Trump’s campaign and allies are aiming to maximize turnout with Catholics who regularly attend church, a group where the abortion issue is much more powerful. Brian Burch, the president of CatholicVote, said his group has found that 25 to 30% of regular church attendees don’t vote or are irregular voters.
CatholicVote recently launched a $10 million anti-Biden campaign targeting Catholic voters in key swing states, including a digital ad that focused on abortion, an effort that Burch said amounts to triple what they spent in all of 2016. He predicted that Trump would improve his margins with all Catholic voters by as much as 10 points.
“Pro-life is the pre-eminent issue,” Burch said. “Biden is no ordinary moderate Catholic on this issue.”
Similarly, Matt Schlapp, the chairman of the American Conservatives Union and a co-chair of “Catholics for Trump,” which launched in April, said the president’s efforts are focusing on practicing church-going Catholics. The campaign has also hired Catholic coordinators in Pennsylvania and Wisconsin and run digital ads targeting Catholic voters, according to an aide.
“Joe Biden has really good wrapping paper around this idea of appealing to Catholic voters,” Schlapp said. “The problem is what’s inside the box is anathematic to most Catholic voters.”

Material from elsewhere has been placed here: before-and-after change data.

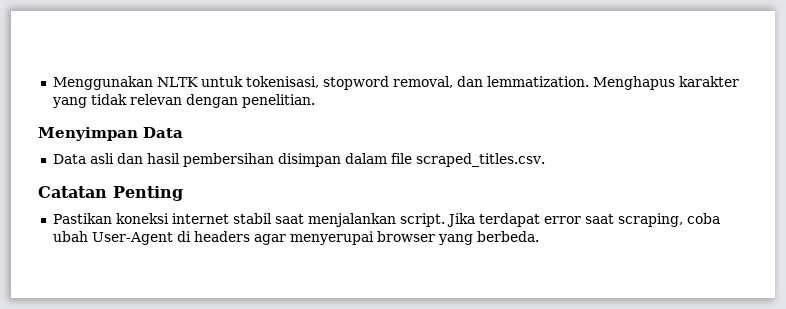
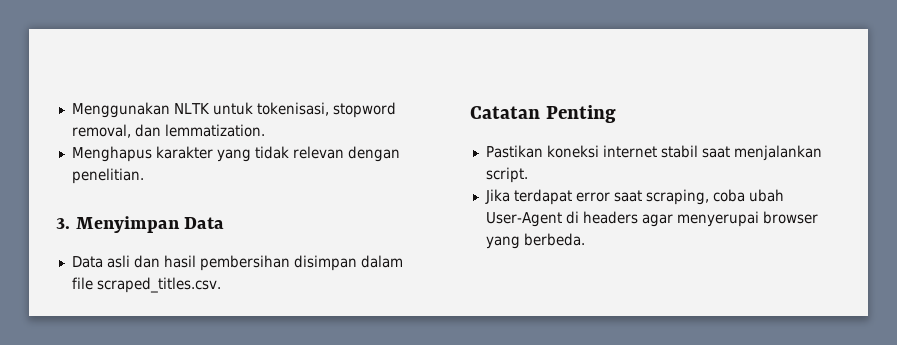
- Menggunakan NLTK untuk tokenisasi, stopword removal, dan lemmatization. Menghapus karakter yang tidak relevan dengan penelitian.
+ Menggunakan NLTK untuk tokenisasi, stopword removal, dan lemmatization.
+ Menghapus karakter yang tidak relevan dengan penelitian.
- Menyimpan Data
+ 3. Menyimpan Data
- Pastikan koneksi internet stabil saat menjalankan script. Jika terdapat error saat scraping, coba ubah User-Agent di headers agar menyerupai browser yang berbeda.
+ Pastikan koneksi internet stabil saat menjalankan script.
+ Jika terdapat error saat scraping, coba ubah User-Agent di headers agar menyerupai browser yang berbeda.

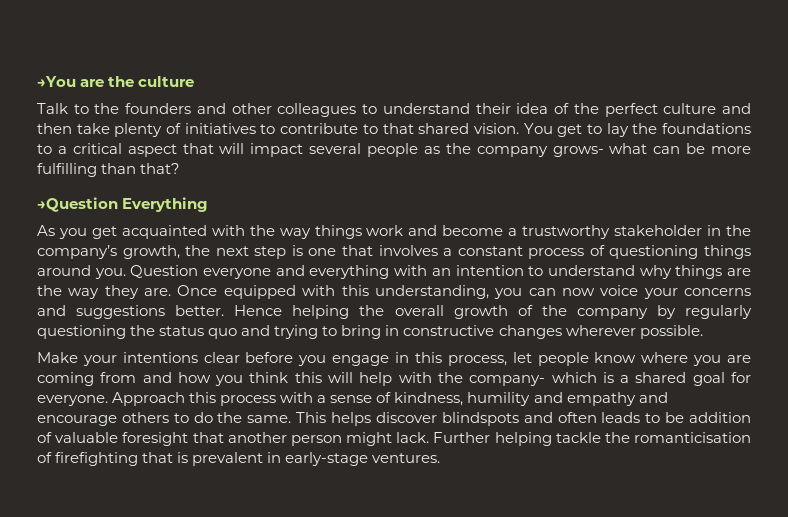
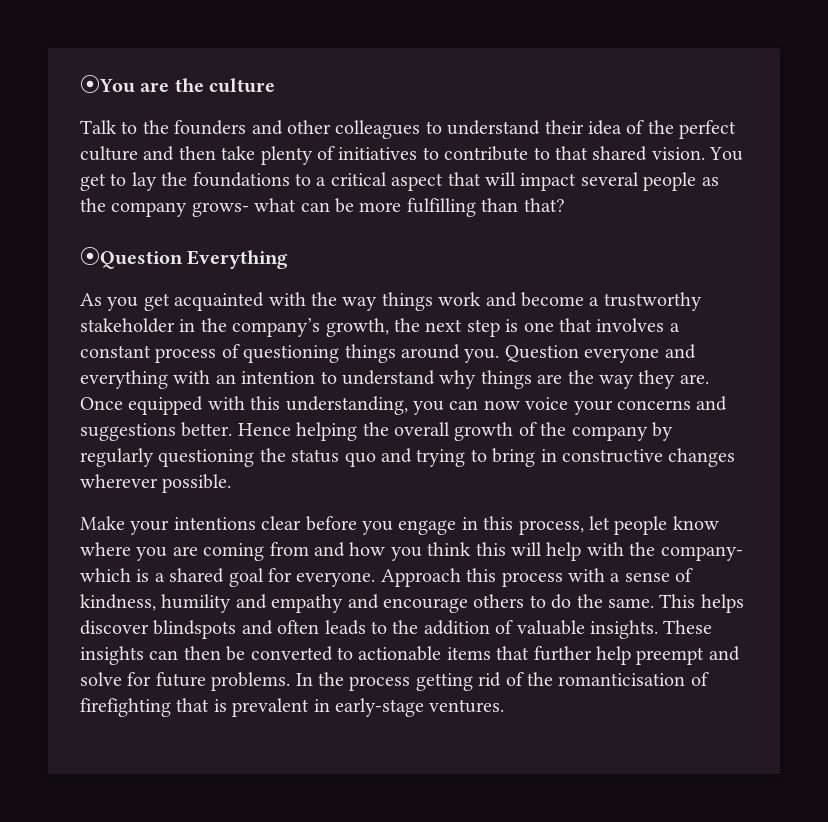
- →You are the culture
+ ⦿You are the culture
- →Question Everything
+ ⦿Question Everything
- This helps discover blindspots and often leads to be addition of valuable foresight that another person might lack. Further helping tackle the romanticisation of firefighting that is prevalent in early-stage ventures.
+ This helps discover blindspots and often leads to the addition of valuable insights. These insights can then be converted to actionable items that further help preempt and solve for future problems. In the process getting rid of the romanticisation of firefighting that is prevalent in early-stage ventures.

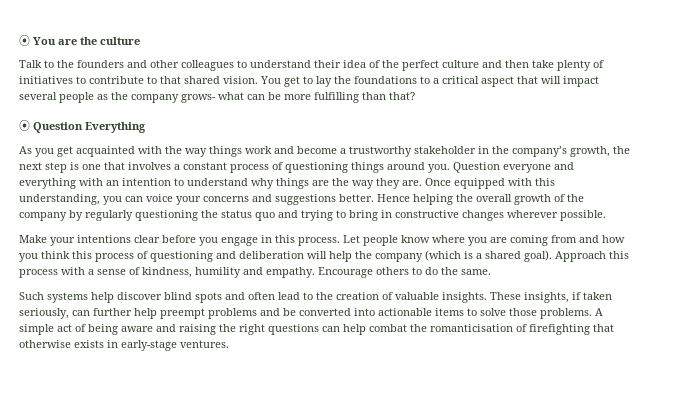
- ⦿You are the culture
+ ⦿ You are the culture
- ⦿Question Everything
+ ⦿ Question Everything
- Once equipped with this understanding, you can now voice your concerns and suggestions better.
+ Once equipped with this understanding, you can voice your concerns and suggestions better.
- Make your intentions clear before you engage in this process, let people know where you are coming from and how you think this will help with the company- which is a shared goal for everyone.
+ Make your intentions clear before you engage in this process. Let people know where you are coming from and how you think this process of questioning and deliberation will help the company (which is a shared goal).
- Approach this process with a sense of kindness, humility and empathy and encourage others to do the same. This helps discover blindspots and often leads to the addition of valuable insights.
+ Approach this process with a sense of kindness, humility and empathy. Encourage others to do the same.
+ Such systems help discover blind spots and often lead to the creation of valuable insights.
- These insights can then be converted to actionable items that further help preempt and solve for future problems. In the process getting rid of the romanticisation of firefighting that is prevalent in early-stage ventures.
+ These insights, if taken seriously, can further help preempt problems and be converted into actionable items to solve those problems. A simple act of being aware and raising the right questions can help combat the romanticisation of firefighting that otherwise exists in early-stage ventures.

Some in the GOP are optimistic that the battle over Ginsburg’s seat will only help these efforts. Aside from the opportunity to cement a conservative majority on the nation’s high court for a generation and potentially overturn Roe v. Wade, the two leading contenders to be nominated, Amy Coney Barrett and Barbara Lagoa, are both Catholic.
Barrett in particular has faced scrutiny in the past from Democrats for her involvement in the conservative Catholic group People of Praise. Republicans argue that pursuing this line of criticism of Barrett if she becomes the nominee would backfire on Democrats in November.
But Biden’s supporters acknowledge that they were never going to have much success with voters who see abortion and the courts as their top issues. And the EWTN/RCO poll, conducted before Ginsburg’s death, found that for Catholics across the board, he coronavirus, the economy and health care ranked as the leading concerns, with abortion and Supreme Court appointments much further down the priority list.
Rather, Biden is targeting what Conor Lamb, a Democratic congressman from western Pennsylvania, calls “Golden Rule” Catholics — those who are more focused on the broader values and character of a candidate than one specific issue.
“Abortion is very important to Catholics who make it their number one voting issue,” said Lamb, who is Catholic. “The majority of Catholics are willing to look at more than one issue, which is what our faith actually recommends.”